Not only do such programs, by their very nature, minimize the abstinence component of sex education, but many of these programs also implicitly encourage sexual activity among the youths they teach. Guidelines developed by SEICUS, for example, include teaching children aged five through eight about masturbation and teaching youths aged 9 through 12 about alternative sexual activities such as mutual masturbation, "outercourse," and oral sex.[16] In addition, the SEICUS guidelines suggest informing youths aged 16 through 18 that sexual activity can include bathing or showering together as well as oral, vaginal, or anal intercourse, and that they can use erotic photographs, movies, or literature to enhance their sexual fantasies when alone or with a partner. Not only do such activities carry their own risks for youth, but they are also likely to increase the incidence of sexual intercourse.

In recent years, parental support for real abstinence education has grown. Because of this, many traditional safe-sex programs now take to calling themselves "abstinence plus" or "abstinence-based" education. In reality, there is little abstinence training in "abstinence-based" education. Instead, these programs are thinly disguised efforts to promote condom use. The actual content of most "abstinence plus" curricula would be alarming to most parents. For example, such programs typically have condom use exercises in which middle school students practice unrolling condoms on cucumbers or dildoes.[17]
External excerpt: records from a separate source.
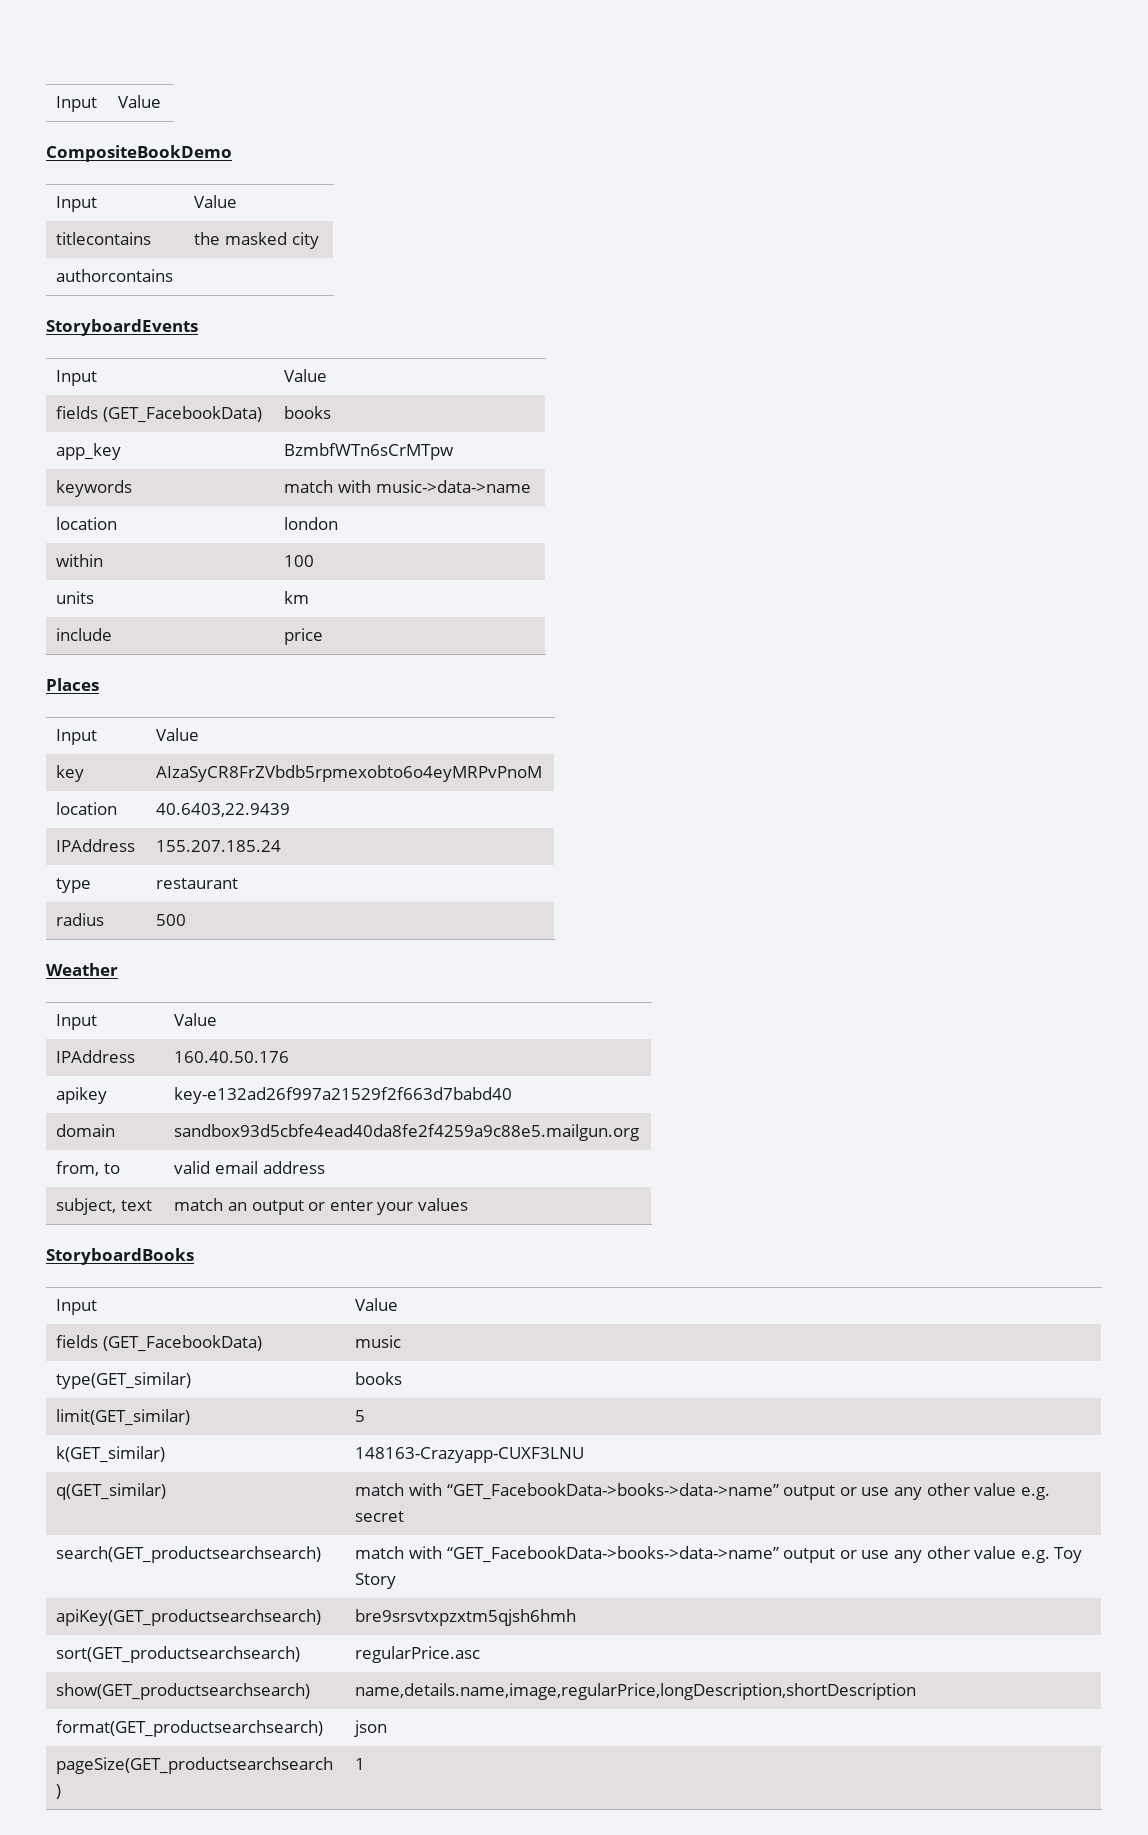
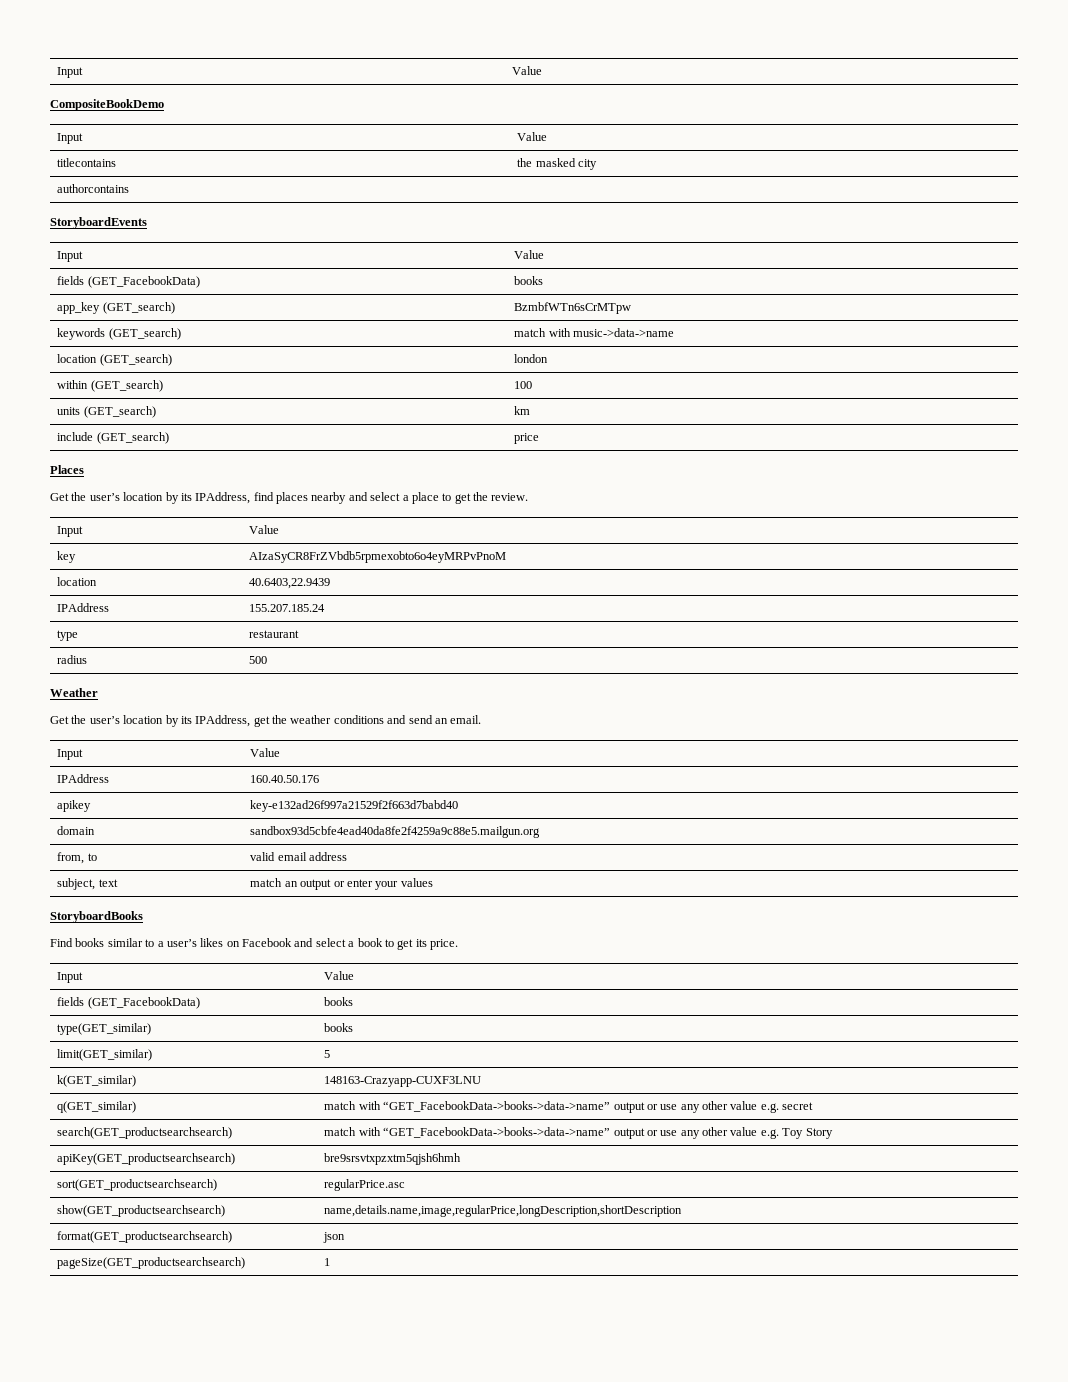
- app_key | BzmbfWTn6sCrMTpw
+ app_key (GET_search) | BzmbfWTn6sCrMTpw
- keywords | match with music->data->name
+ keywords (GET_search) | match with music->data->name
- location | london
+ location (GET_search) | london
- within | 100
+ within (GET_search) | 100
- units | km
+ units (GET_search) | km
- include | price
+ include (GET_search) | price
+ Get the user’s location by its IPAddress, find places nearby and select a place to get the review.
+ Get the user’s location by its IPAddress, get the weather conditions and send an email.
  StoryboardBooks
+ Find books similar to a user’s likes on Facebook and select a book to get its price.
  Input | Value
- fields (GET_FacebookData) | music
+ fields (GET_FacebookData) | books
Effective Abstinence Programs

Critics of abstinence education often assert that while abstinence education that exclusively promotes abstaining from premarital sex is a good idea in theory, there is no evidence that such education can actually reduce sexual activity among young people. Such criticism is erroneous. There are currently 10 scientific evaluations (described below) that demonstrate the effectiveness of abstinence programs in altering sexual behavior.[18] Each of the programs evaluated is a real abstinence (or what is conventionally termed an "abstinence only") program; that is, the program does not provide contraceptives or encourage their use.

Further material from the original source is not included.